====== Given records ======
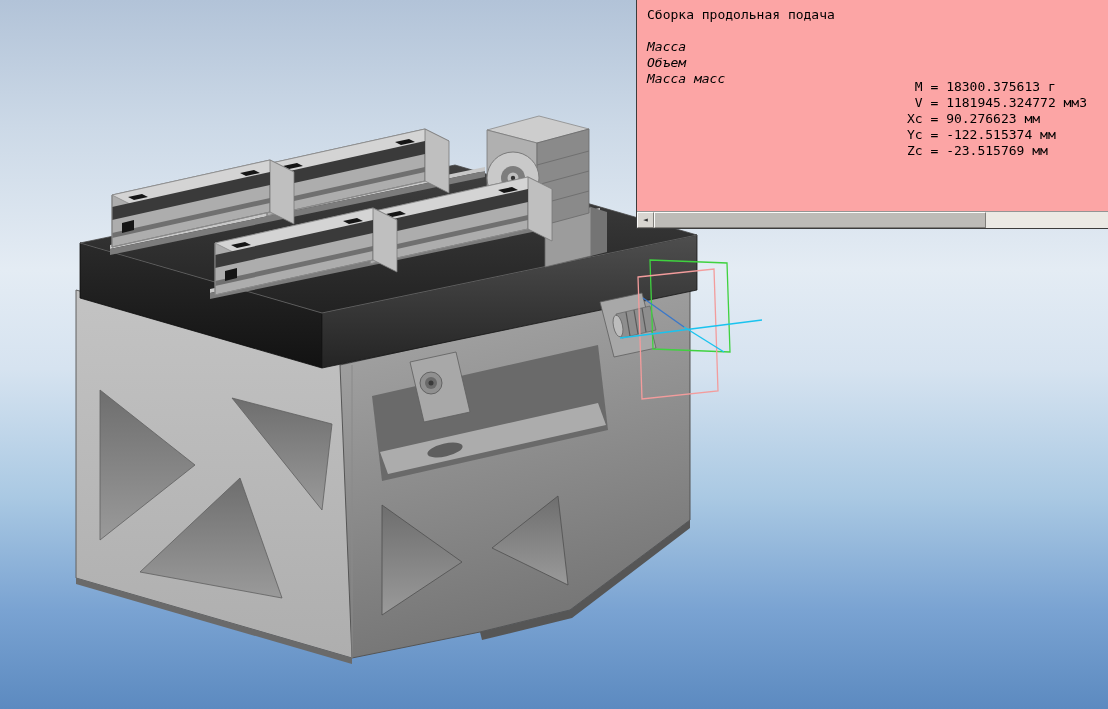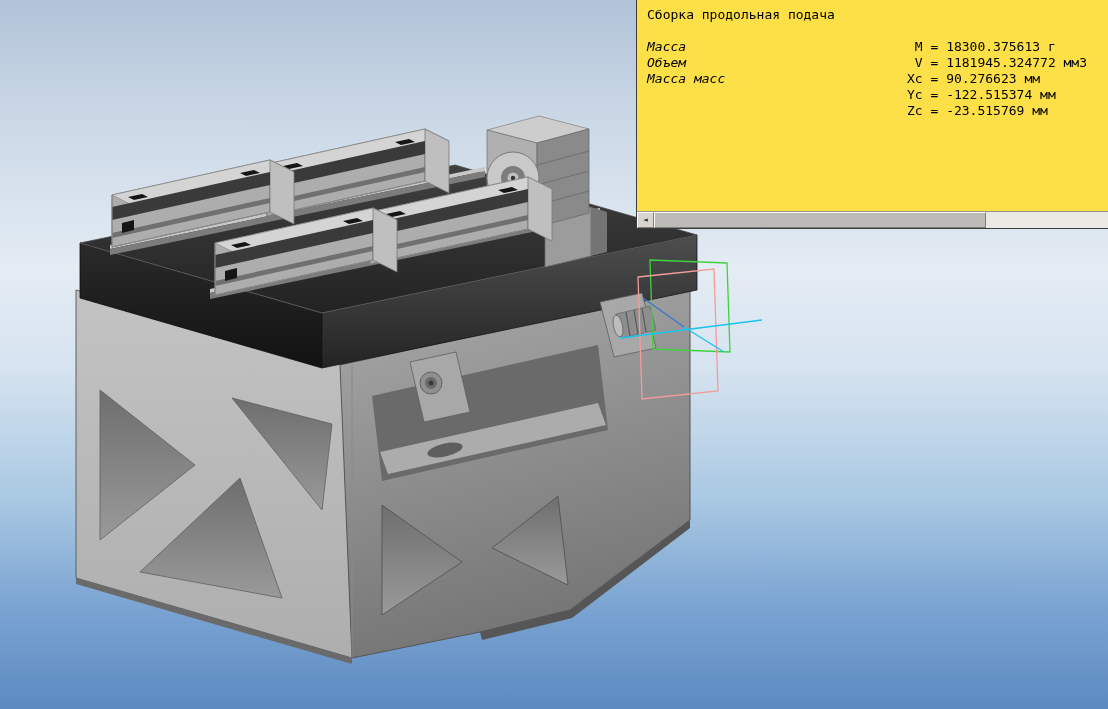--- a/index.html
+++ b/index.html
@@ -15,7 +15,7 @@
   
   .panel {
     position:absolute; top:0; left:636px; width:472px; height:229px;
-    background:#fde047; box-sizing:border-box;
+    background:#fca5a5; box-sizing:border-box;
     border-left:1px solid #3c3c3c; border-bottom:1px solid #3c3c3c;
     font-family:"DejaVu Sans Mono","Liberation Mono",monospace;
     font-size:13px; line-height:16px; color:#000;

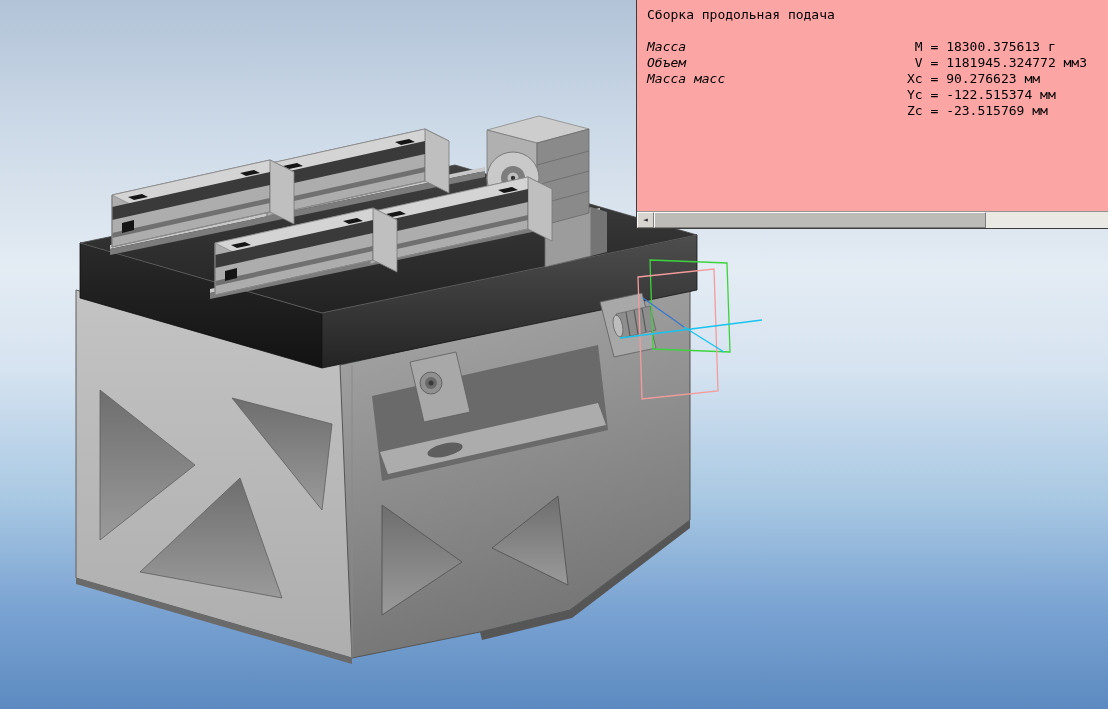--- a/index.html
+++ b/index.html
@@ -24,7 +24,7 @@
   .panel-rows  { position:absolute; top:39px; left:10px; right:2px; }
   .prow   { display:flex; height:16px; }
   .plabel { width:260px; flex:none; white-space:pre;font-style:italic; }
-  .pvalue { white-space:pre; }
+  .pvalue { white-space:pre;margin-top:40px; }
 
   .panel-scrollbar {
     position:absolute; left:0; right:0; bottom:0; height:17px;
======
What the task asks
Without including a single picture, restate all of the data word for word.

Output below
--- a/index.html
+++ b/index.html
@@ -15,7 +15,7 @@
   
   .panel {
     position:absolute; top:0; left:636px; width:472px; height:229px;
-    background:#fde047; box-sizing:border-box;
+    background:#fca5a5; box-sizing:border-box;
     border-left:1px solid #3c3c3c; border-bottom:1px solid #3c3c3c;
     font-family:"DejaVu Sans Mono","Liberation Mono",monospace;
     font-size:13px; line-height:16px; color:#000;

--- a/index.html
+++ b/index.html
@@ -24,7 +24,7 @@
   .panel-rows  { position:absolute; top:39px; left:10px; right:2px; }
   .prow   { display:flex; height:16px; }
   .plabel { width:260px; flex:none; white-space:pre;font-style:italic; }
-  .pvalue { white-space:pre; }
+  .pvalue { white-space:pre;margin-top:40px; }
 
   .panel-scrollbar {
     position:absolute; left:0; right:0; bottom:0; height:17px;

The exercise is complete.